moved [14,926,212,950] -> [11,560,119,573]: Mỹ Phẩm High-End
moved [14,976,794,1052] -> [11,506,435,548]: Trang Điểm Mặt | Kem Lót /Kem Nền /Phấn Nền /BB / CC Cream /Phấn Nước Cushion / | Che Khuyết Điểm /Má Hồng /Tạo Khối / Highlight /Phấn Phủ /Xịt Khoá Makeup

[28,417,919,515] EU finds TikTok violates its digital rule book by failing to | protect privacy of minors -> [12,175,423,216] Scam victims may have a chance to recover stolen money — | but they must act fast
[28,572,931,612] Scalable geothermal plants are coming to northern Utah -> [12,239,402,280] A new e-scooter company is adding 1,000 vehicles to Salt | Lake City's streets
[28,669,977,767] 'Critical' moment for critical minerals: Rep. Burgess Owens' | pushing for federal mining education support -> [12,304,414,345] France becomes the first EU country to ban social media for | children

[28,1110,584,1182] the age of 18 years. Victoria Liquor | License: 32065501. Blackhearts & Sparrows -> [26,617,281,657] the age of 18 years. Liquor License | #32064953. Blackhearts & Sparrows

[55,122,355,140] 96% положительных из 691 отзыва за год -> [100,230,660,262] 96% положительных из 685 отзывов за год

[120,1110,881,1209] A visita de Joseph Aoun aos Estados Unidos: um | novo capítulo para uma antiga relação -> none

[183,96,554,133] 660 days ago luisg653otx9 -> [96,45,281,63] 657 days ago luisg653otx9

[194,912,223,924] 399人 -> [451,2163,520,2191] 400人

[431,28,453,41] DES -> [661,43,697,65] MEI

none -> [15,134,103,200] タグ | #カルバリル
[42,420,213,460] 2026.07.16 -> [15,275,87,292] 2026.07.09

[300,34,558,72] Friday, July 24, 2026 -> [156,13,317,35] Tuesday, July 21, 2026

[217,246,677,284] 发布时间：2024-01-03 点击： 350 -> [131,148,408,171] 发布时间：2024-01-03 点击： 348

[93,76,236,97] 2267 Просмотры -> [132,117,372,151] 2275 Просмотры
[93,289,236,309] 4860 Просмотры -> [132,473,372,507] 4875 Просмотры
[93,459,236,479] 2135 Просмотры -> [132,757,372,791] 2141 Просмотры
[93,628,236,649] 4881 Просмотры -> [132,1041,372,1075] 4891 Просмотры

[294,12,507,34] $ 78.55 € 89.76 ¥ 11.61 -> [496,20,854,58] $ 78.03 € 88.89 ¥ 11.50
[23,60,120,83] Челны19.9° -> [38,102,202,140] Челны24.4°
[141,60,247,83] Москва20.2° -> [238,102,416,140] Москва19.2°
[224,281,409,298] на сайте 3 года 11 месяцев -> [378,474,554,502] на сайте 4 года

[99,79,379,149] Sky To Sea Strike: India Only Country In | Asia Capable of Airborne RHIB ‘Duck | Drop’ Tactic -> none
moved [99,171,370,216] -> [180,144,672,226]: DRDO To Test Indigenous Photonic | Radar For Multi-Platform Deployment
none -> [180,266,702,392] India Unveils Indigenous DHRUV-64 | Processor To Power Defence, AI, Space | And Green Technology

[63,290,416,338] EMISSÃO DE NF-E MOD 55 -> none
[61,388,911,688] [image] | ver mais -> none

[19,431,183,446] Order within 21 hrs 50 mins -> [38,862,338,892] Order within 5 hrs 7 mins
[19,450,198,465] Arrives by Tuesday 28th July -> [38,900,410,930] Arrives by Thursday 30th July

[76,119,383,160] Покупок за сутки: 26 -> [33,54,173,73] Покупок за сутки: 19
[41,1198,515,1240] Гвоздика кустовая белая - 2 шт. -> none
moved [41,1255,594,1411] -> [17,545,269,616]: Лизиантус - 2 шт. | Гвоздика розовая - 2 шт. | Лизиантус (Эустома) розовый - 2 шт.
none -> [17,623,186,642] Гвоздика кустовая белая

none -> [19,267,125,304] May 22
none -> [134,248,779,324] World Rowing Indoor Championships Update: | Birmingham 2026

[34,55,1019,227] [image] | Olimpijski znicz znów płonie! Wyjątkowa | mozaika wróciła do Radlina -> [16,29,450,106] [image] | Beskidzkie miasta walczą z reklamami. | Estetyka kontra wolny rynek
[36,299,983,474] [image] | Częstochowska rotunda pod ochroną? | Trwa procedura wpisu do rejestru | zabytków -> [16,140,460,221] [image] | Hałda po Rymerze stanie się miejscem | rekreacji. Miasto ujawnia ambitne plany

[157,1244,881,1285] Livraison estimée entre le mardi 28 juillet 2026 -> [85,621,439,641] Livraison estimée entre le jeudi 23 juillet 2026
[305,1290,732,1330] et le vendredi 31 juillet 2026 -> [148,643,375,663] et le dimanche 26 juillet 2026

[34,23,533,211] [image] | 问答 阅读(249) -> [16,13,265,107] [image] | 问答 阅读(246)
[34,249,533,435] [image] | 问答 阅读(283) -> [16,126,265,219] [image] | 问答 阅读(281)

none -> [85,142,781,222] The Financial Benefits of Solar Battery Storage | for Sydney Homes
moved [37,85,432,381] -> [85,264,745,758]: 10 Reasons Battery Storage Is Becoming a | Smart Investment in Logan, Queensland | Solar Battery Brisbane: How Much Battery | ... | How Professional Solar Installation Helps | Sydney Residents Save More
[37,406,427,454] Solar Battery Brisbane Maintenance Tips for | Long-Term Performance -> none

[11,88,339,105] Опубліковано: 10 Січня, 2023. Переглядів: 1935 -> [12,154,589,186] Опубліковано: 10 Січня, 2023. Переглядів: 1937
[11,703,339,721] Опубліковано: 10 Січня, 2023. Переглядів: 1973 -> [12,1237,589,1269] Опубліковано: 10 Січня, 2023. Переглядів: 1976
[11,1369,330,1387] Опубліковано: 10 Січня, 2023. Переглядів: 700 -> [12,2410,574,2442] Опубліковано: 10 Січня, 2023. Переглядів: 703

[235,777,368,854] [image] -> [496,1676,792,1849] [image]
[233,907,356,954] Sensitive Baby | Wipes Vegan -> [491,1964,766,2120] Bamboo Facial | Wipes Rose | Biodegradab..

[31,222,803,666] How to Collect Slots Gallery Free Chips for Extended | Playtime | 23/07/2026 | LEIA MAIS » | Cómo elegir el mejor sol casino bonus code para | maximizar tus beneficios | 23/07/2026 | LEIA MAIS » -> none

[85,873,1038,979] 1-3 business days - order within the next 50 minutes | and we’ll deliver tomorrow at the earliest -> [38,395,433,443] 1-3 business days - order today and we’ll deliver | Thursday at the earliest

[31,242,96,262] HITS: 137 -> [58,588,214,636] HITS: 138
::::::::
◆ **Task prompt**
The expected result is every line from the material above that includes "Solar".

◆ **Written solution**
none -> [85,142,781,222] The Financial Benefits of Solar Battery Storage | for Sydney Homes
moved [37,85,432,381] -> [85,264,745,758]: 10 Reasons Battery Storage Is Becoming a | Smart Investment in Logan, Queensland | Solar Battery Brisbane: How Much Battery | ... | How Professional Solar Installation Helps | Sydney Residents Save More
[37,406,427,454] Solar Battery Brisbane Maintenance Tips for | Long-Term Performance -> none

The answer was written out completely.